▶ [Problem statement]:
Could you retype all of the entries exactly, without their pictures?

Edit difference data

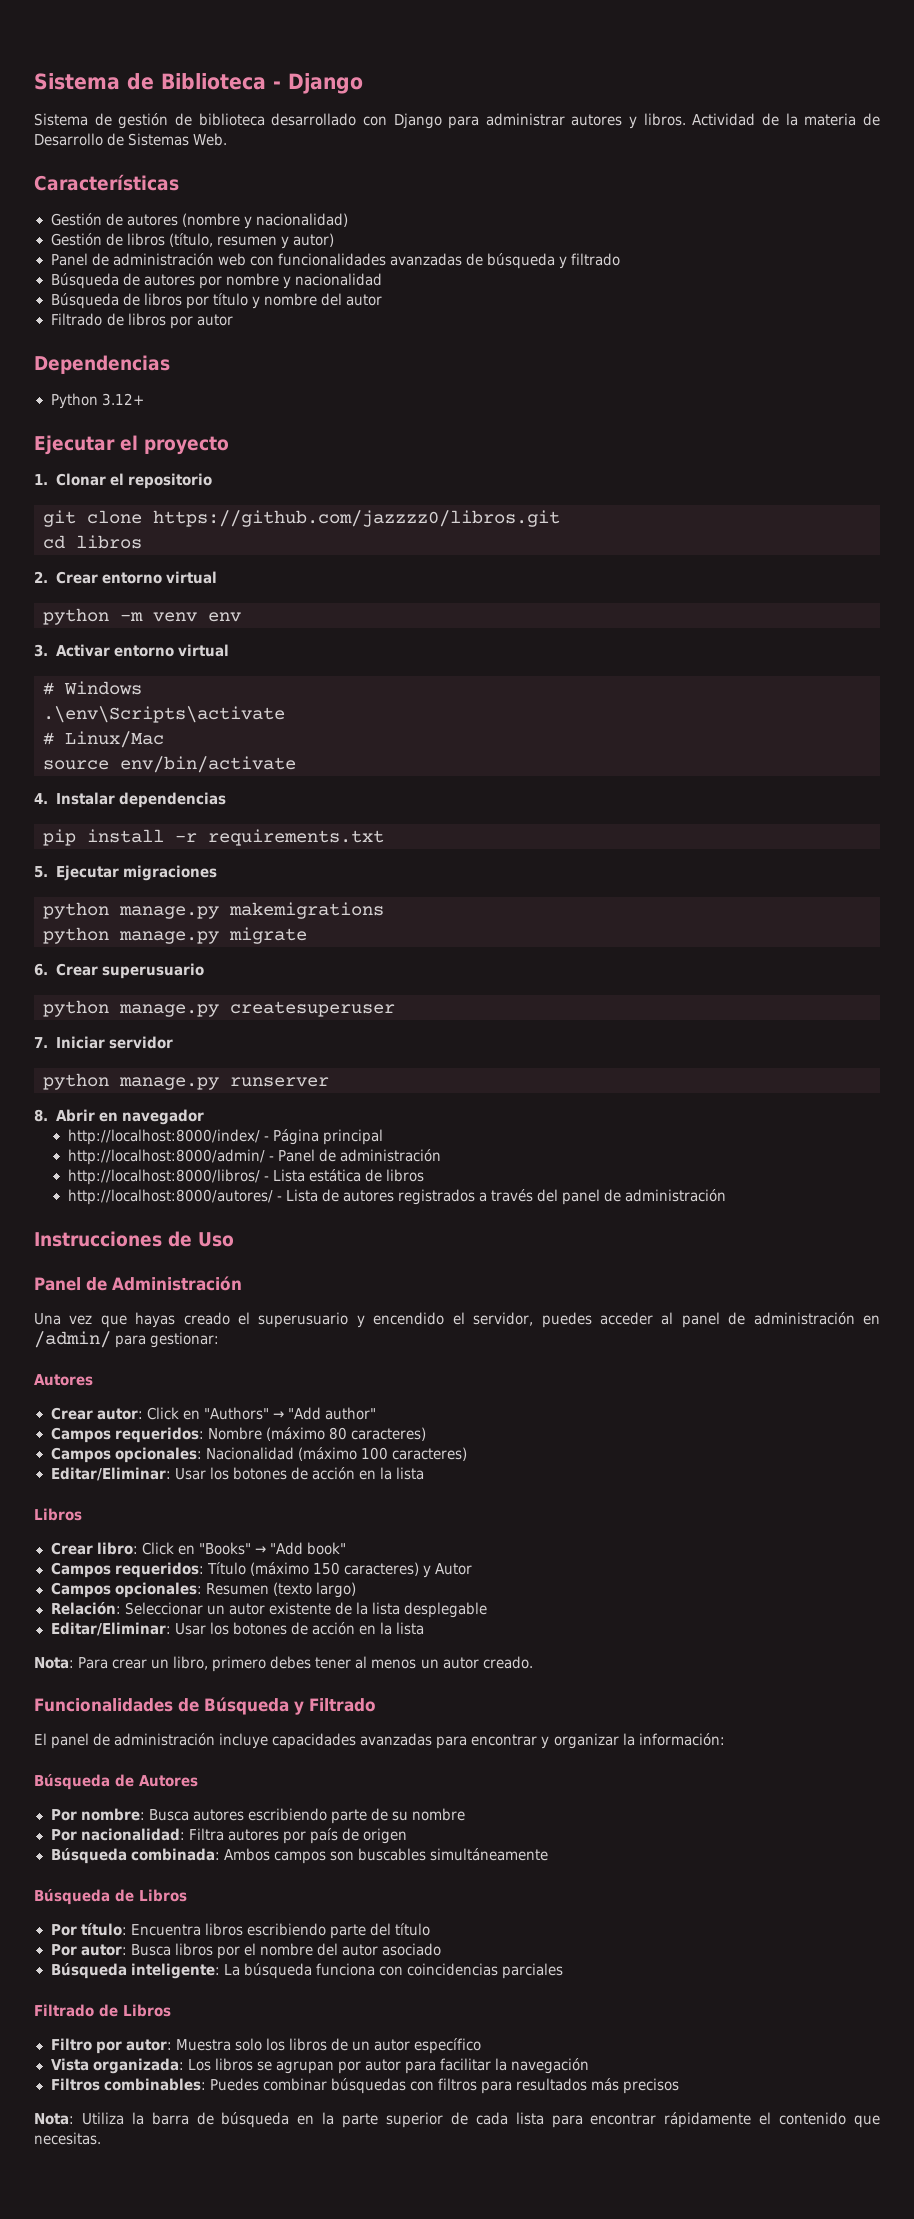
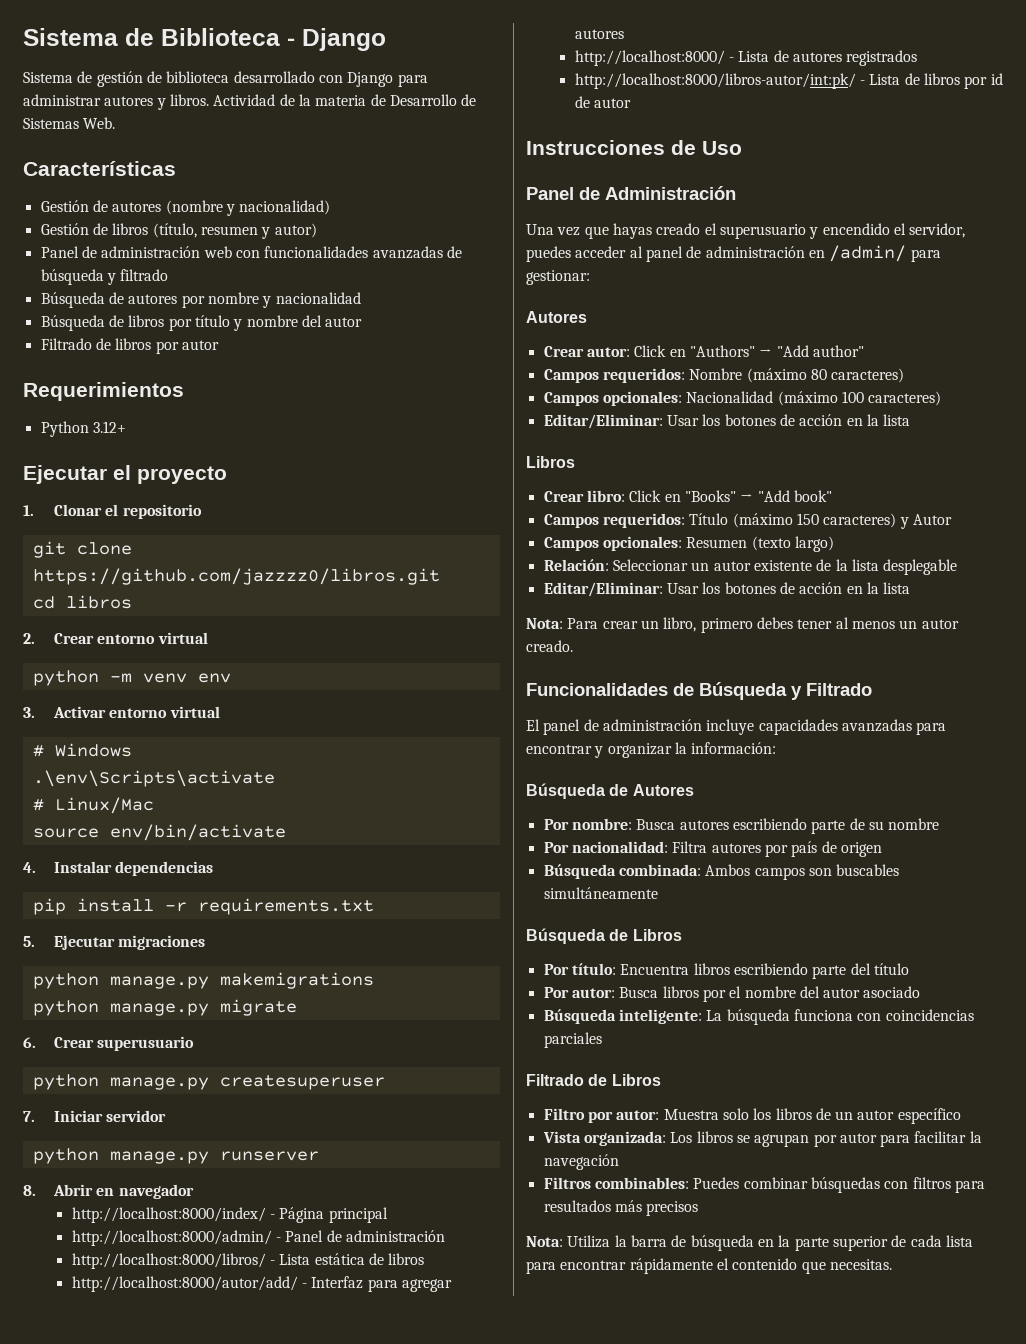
- Dependencias
+ Requerimientos
- http://localhost:8000/autores/ - Lista de autores registrados a través del panel de administración
+ http://localhost:8000/autor/add/ - Interfaz para agregar autores
+ http://localhost:8000/ - Lista de autores registrados
+ http://localhost:8000/libros-autor/int:pk/ - Lista de libros por id de autor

▶ [Task response]:
- Dependencias
+ Requerimientos
- http://localhost:8000/autores/ - Lista de autores registrados a través del panel de administración
+ http://localhost:8000/autor/add/ - Interfaz para agregar autores
+ http://localhost:8000/ - Lista de autores registrados
+ http://localhost:8000/libros-autor/int:pk/ - Lista de libros por id de autor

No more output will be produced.